In the first wave of the COVID-19 pandemic, infected UK patients had a significantly elevated risk of cardiovascular disease (CVD) for at least 18 months, suggests a study of nearly 160,000 people published today in Cardiovascular Research.
University of Hong Kong researchers followed 7,584 patients listed in the UK Biobank who tested positive for COVID-19 from Mar 16 to Nov 30, 2020, before vaccines were available, for up to 18 months. Their outcomes were compared with those of randomly matched, uninfected controls from two groups: a contemporary cohort from Mar 16 to Nov 30, 2020, and a historical cohort from the same period in 2018.

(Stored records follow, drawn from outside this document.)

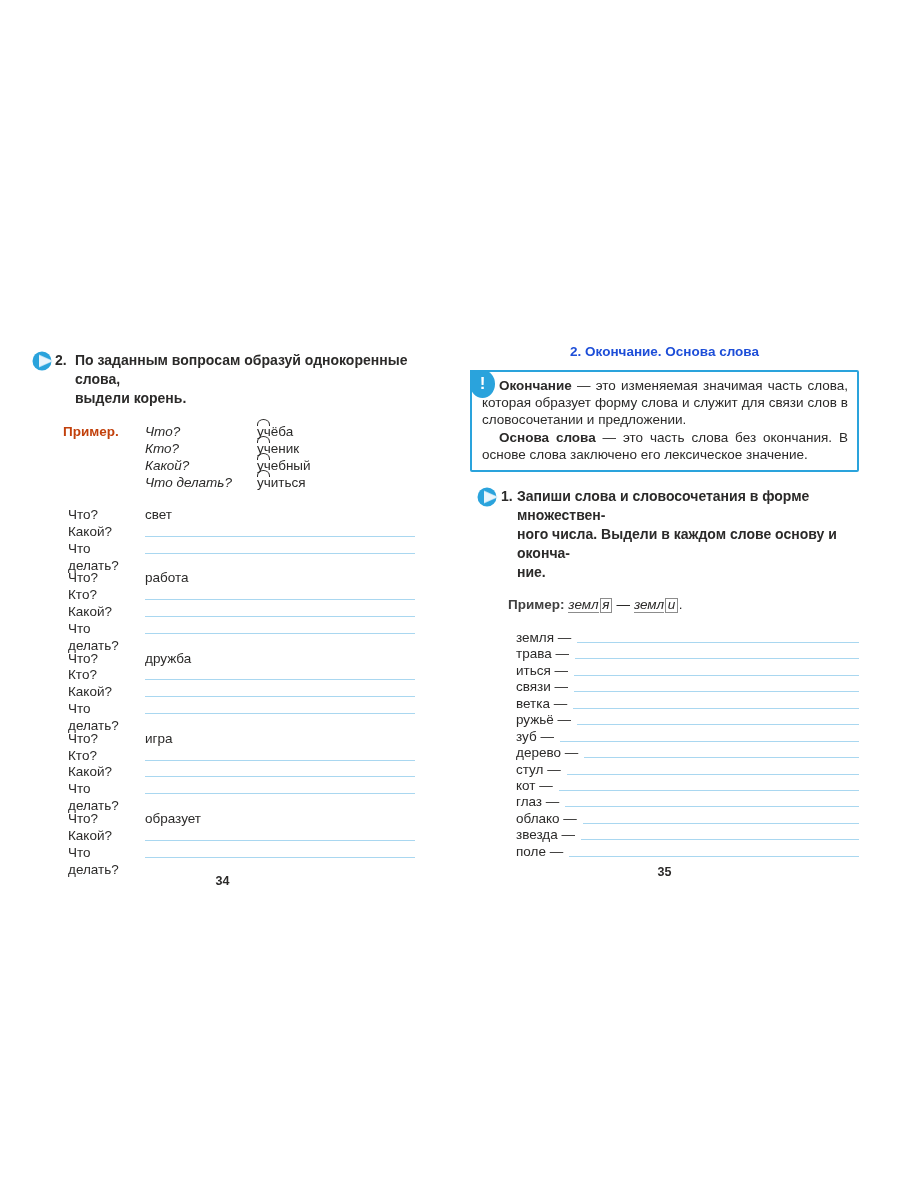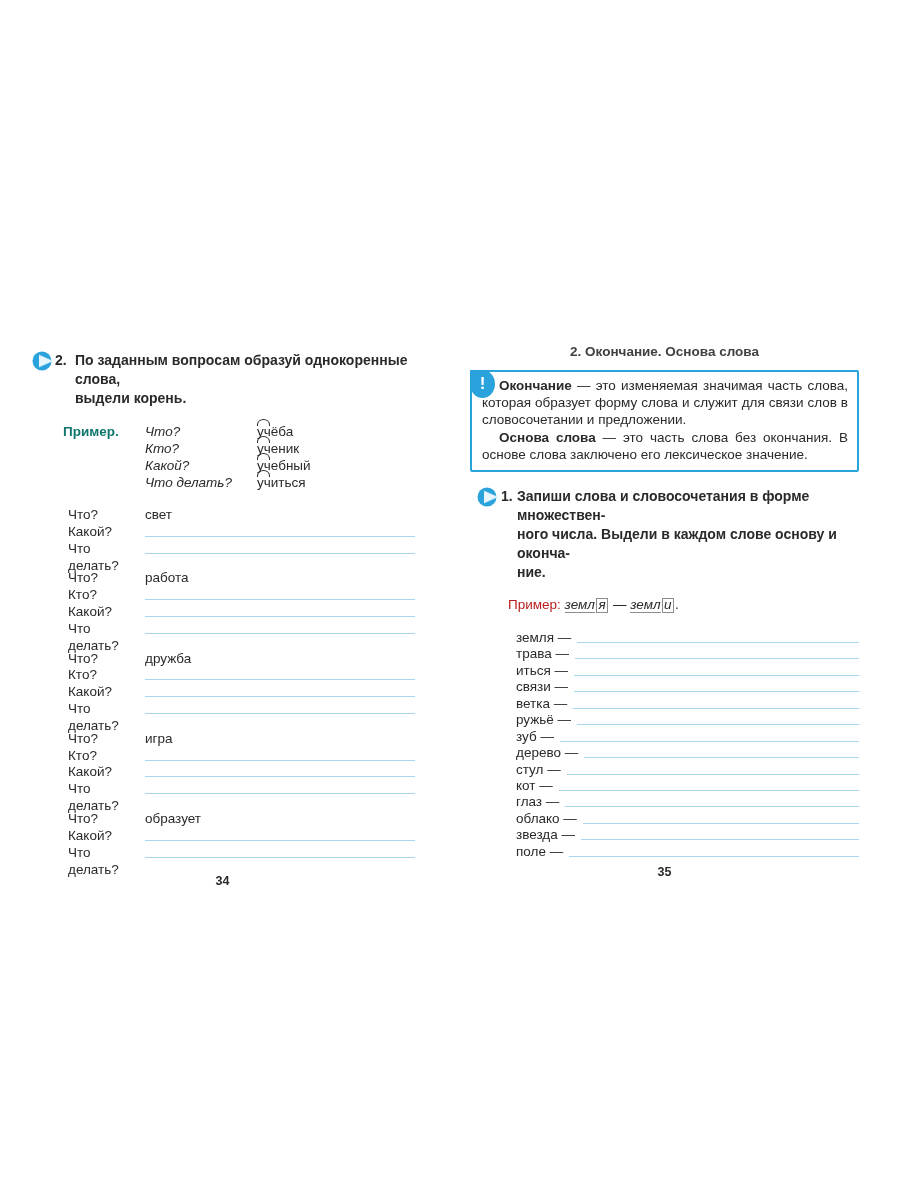"2. Окончание. Основа слова" .section-heading { color: #404040 -> #1d4ed8 }
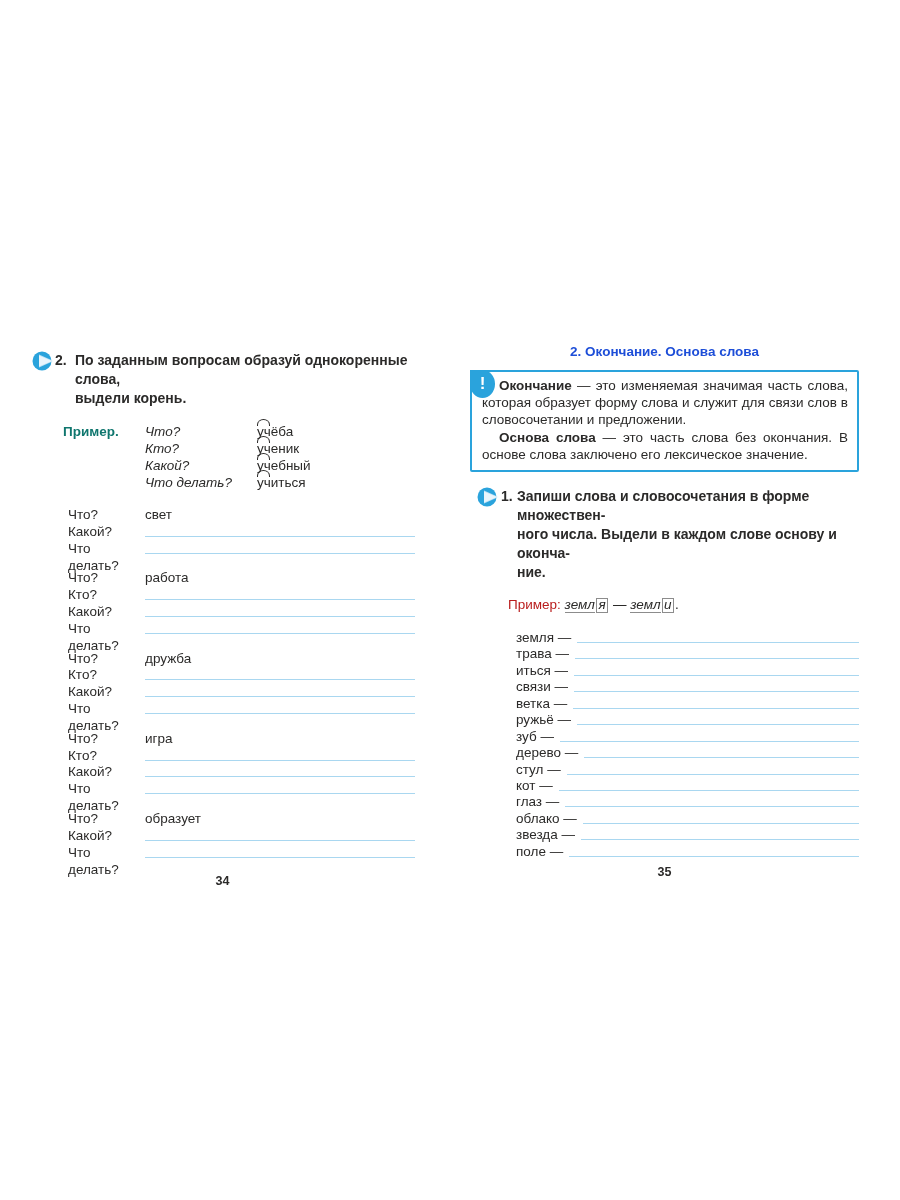"Пример." .example-label { color: #0f766e -> #c2410c }
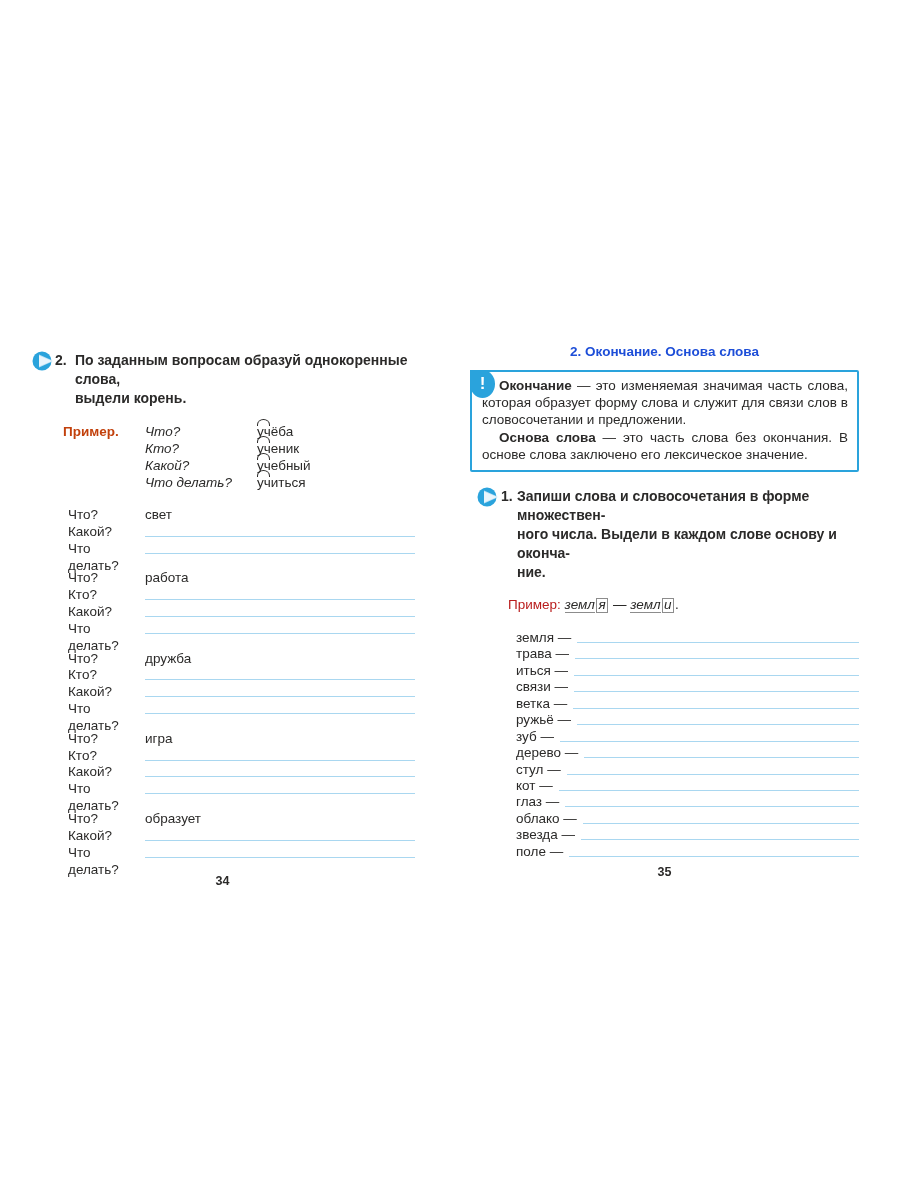"Пример:" .r-example .example-label2 { color: #b91c1c -> #404040; font-weight: normal -> bold }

The average age in all three groups was 66 years, and the proportions of men and women were nearly equal.
As much as 81 times more likely to die
In the acute phase (first 21 days after diagnosis), compared with the 75,790 contemporary and 75,774 historical controls, COVID-19 was tied to four to five times the risk of CVD (hazard ratios [HRs], 4.3 and 5.0, respectively). In the same period, the risk of all-cause death was 81 times and nearly 68 times higher in COVID-19 patients (HRs, 81.1 and 67.5, respectively).
In the post-acute phase (up to 18 months), COVID-19 patients remained at a significantly higher risk of CVD (HRs, 1.4 and 1.3 relative to the 71,296 contemporary and 71,314 historical controls, respectively) and of all-cause death (HRs, 5.0 and 4.5, respectively). COVID-19 patients with severe disease were more likely to experience major CVD or die than those with milder illness.
“The findings indicate that patients with COVID-19 should be monitored for at least a year after recovering from the acute illness to diagnose cardiovascular complications of the infection, which form part of long COVID,” senior author Ian C. K. Wong, PhD, said in a European Society of Cardiology press release.
Wong added that the historical control group was included to rule out the consequences of disrupted healthcare services after the pandemic began, which led to poorer health and higher death rates even in uninfected people.